Q: What are some of your plans for the coming year?
MA: We developed a cool partnership with Woolly Mammoth Theater Company, with our board member Linette Hwu…. And it will be a home for our meetings in the coming year. Our offerings will be in line with inclusion and reaching out to the DC community at large. Our partnership with Woolly Mammoth allows us to offer all sorts of benefits to our members….including discounts to tickets.
CC: We have connections with Iona Senior Services and we are looking to work with them [also] as well as offering yoga to [more] people in DC through their programs for older adults in the city.
MA: There are so many other great yoga organizations out there, and we believe we can amplify their good work and their missions.
Q: How did you decide to focus your next workshop on whether to use music in yoga classes?

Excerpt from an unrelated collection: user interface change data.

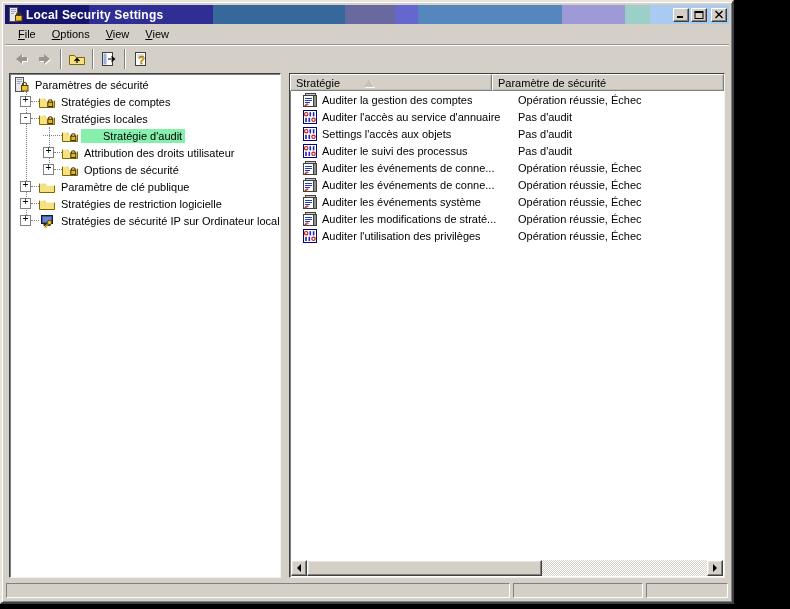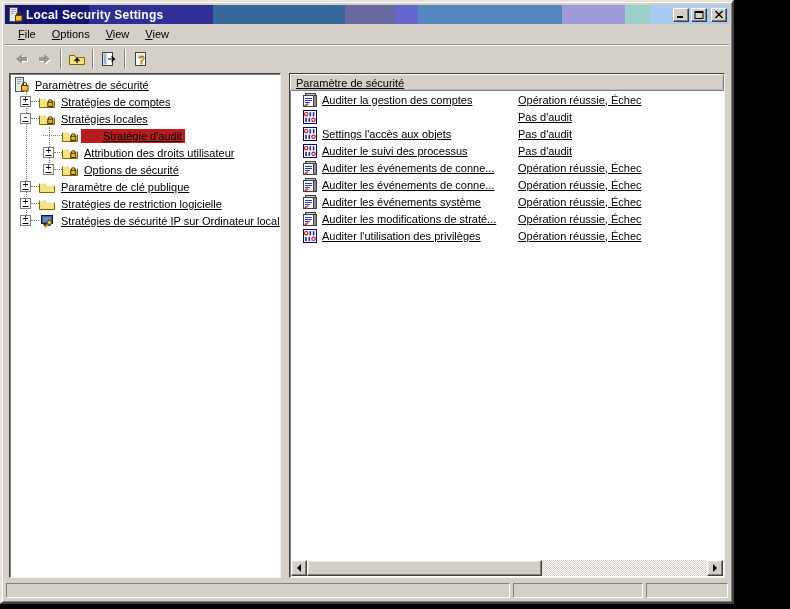--- a/index.html
+++ b/index.html
@@ -52,7 +52,7 @@
          border-left:1px solid #808080; border-right:1px solid #fff; }
 
   
-  .content{ flex:1 1 auto; display:flex; padding:1px 4px 3px 4px; min-height:0;text-decoration:underline; }
+  .content{ flex:1 1 auto; display:flex; padding:1px 4px 3px 4px; min-height:0; }
   .sunken{ background:#fff; border:1px solid; border-color:#404040 #f4f2ee #f4f2ee #404040;
            box-shadow: inset 1px 1px 0 #808080; }
 

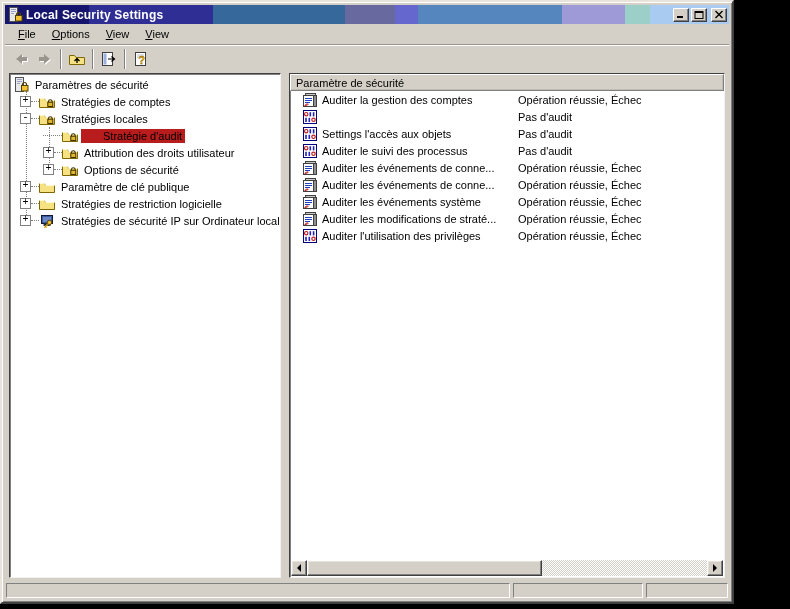--- a/index.html
+++ b/index.html
@@ -338,6 +338,10 @@
 
     <div class="list-pane sunken">
       <div class="lheader">
+        <div class="hcell c1">
+          <span>Stratégie</span>
+          <span class="sort-asc"></span>
+        </div>
         <div class="hcell c2">
           <span>Paramètre de sécurité</span>
         </div>

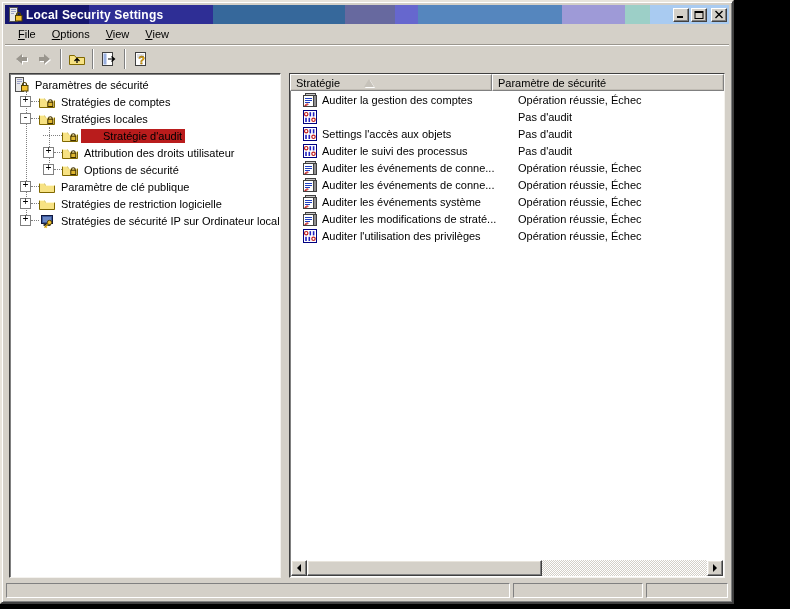--- a/index.html
+++ b/index.html
@@ -361,6 +361,7 @@
             <svg class="licon">
               <use href="#i-audit-binary"></use>
             </svg>
+            <span>Auditer l'accès au service d'annuaire</span>
           </div>
         <div class="lcell-value">Pas d'audit</div>
       </div>

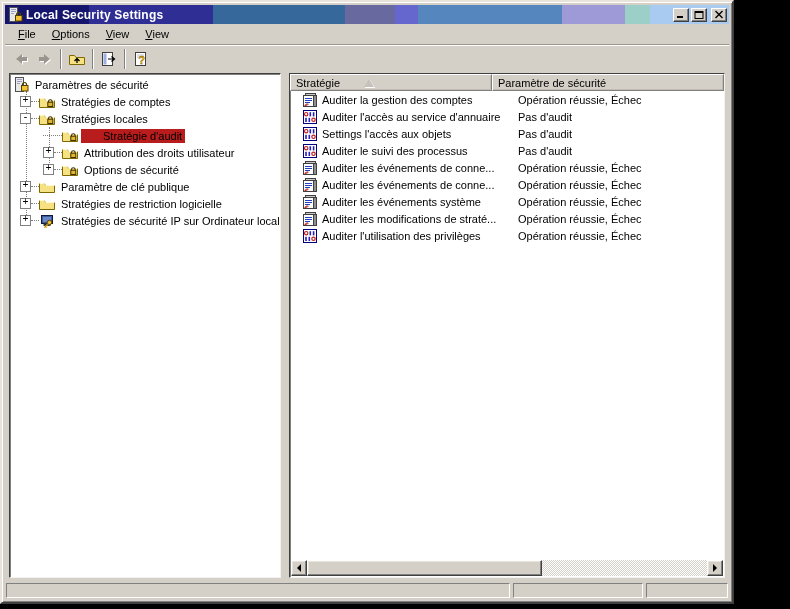--- a/index.html
+++ b/index.html
@@ -69,7 +69,7 @@
   .tconn.wide{ width:19px; flex:0 0 19px; }
   .ticon{ width:16px; height:16px; flex:0 0 16px; margin-right:3px; }
   .tlabel{ padding:1px 3px; }
-  .tlabel.selected{ background:#b91c1c;padding-left:22px; }
+  .tlabel.selected{ background:#86efac;padding-left:22px; }
   .tree-vline{ position:absolute; width:1px; border-left:1px dotted #808080; }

MA: I was thinking about how, despite the fact that I learned and currently teach flow with an emphasis on music, I so enjoy taking classes from long-time colleagues who used to use music and now don’t use it in their classes. We wanted to give everyone a spectrum of different opinions [on the use of music]. This is true for all of our programs at Yoga = Union. We don’t advocate one way of teaching. We want to create a forum where people can inform their teaching philosophy. Like in teacher training, we want a forum where we can discuss [topics in teaching] in a non-judgmental setting.
CC: [Another] hope I have for this organization is to foster the kind of growth that happens in teacher training programs, without it being a teacher training program. I know how many people need mentors and want continuing education and so that is my hope for this organization to be able to do, to be a forum like that.
MA: Nothing beats having someone that we can say to in person: ‘Hey, I need some help. Can you help me figure this out?’